Recorded data

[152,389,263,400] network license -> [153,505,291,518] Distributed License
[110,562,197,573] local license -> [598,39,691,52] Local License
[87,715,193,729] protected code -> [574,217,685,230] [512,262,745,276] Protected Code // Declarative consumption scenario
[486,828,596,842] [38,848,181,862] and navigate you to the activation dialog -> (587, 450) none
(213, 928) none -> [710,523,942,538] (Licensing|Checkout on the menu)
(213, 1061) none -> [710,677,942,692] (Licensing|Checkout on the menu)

§ Prompt:
The records above must be output exactly, in full.

§ Reply to the task:
[152,389,263,400] network license -> [153,505,291,518] Distributed License
[110,562,197,573] local license -> [598,39,691,52] Local License
[87,715,193,729] protected code -> [574,217,685,230] [512,262,745,276] Protected Code // Declarative consumption scenario
[486,828,596,842] [38,848,181,862] and navigate you to the activation dialog -> (587, 450) none
(213, 928) none -> [710,523,942,538] (Licensing|Checkout on the menu)
(213, 1061) none -> [710,677,942,692] (Licensing|Checkout on the menu)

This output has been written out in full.